Chances are if you live in Knoxville, you’ve seen the name “Cansler” around town. Well, the story behind the matriarch of that name is a fascinating look at education in Knoxville.
Laura Ann Cansler left an undeniable mark on Knoxville in the 1860s.
“She was a person who was not only active in teaching school but she was very much involved with the women’s temperance union and she was very much involved with civic activities. She was a well rounded lady,” said Robert Booker.
Booker, a historian, has written several books on Knoxville’s African-American history. He says the Canslers contributed so much to Knoxville.
“Laura already begun to do things in her own right by 1863. During the Civil War, Gen. Ambrose Burnside occupied the city and she got permission from him to open a school for free blacks. And thus she became Knoxville’s first black school teacher,” said Booker.
Laura Cansler School was called Burnside School and it was named for General Burnside, a Civil War general and U.S. senator.
“She operated her school for a number of years on Detroit avenue which was in the University of Tennessee area before urban renewal took that street out,” said Booker.
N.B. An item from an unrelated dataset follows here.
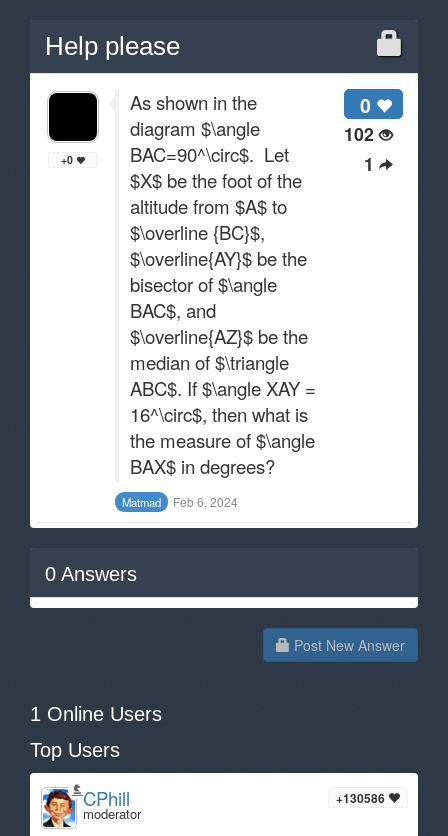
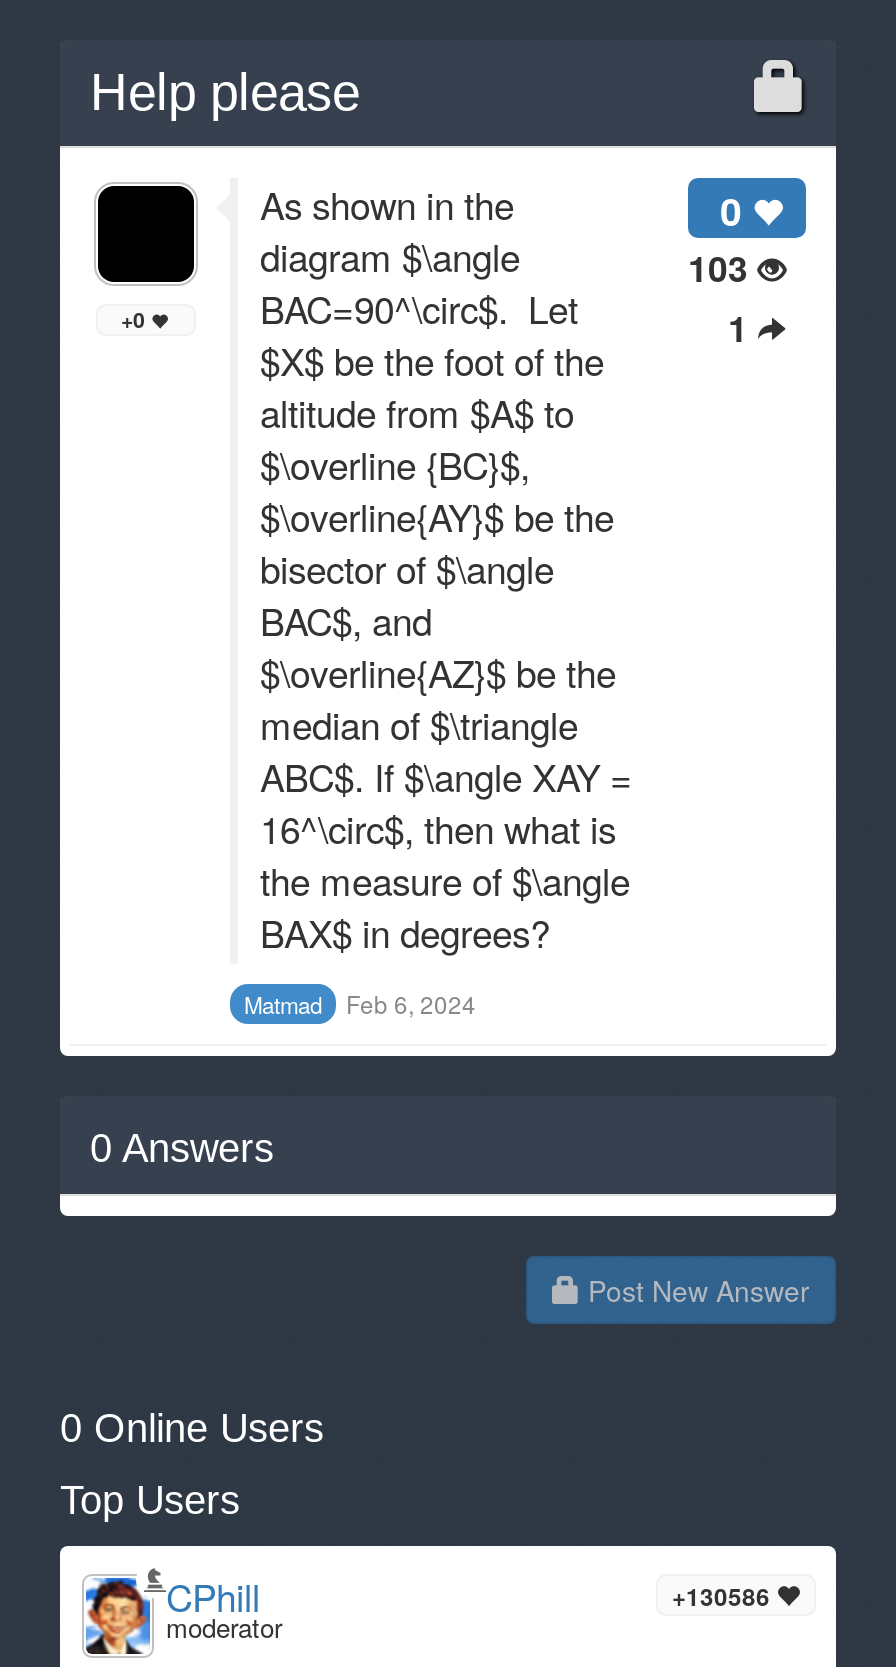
- 102
+ 103

- 1 Online Users
+ 0 Online Users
In 1917, her son Charles, who was considered a mathematical wiz, would push for the then mayor of Knoxville to open a library for African-Americans. It was called the Free Colored Carnegie branch of the Lawson McGhee Library.
Her son, Charles, would go on to write a book called “Three Generations: The Story of a Colored Family in Eastern Tennessee.”
In 1952, a Knoxville school was dedicated as Cansler Elementary. Fast forward to 2016 and it’s still carries on Laura’s memory and spirit.
Cansler Elementary School soon became the Cansler Boys and Girls Club. Now, it houses The Wesley House Community Center. Students playing and learning in a building dedicated to a woman who fought for free blacks to be educated at a time when society thought otherwise.
More than a century later, Cansler remains a name Knoxville should not forget.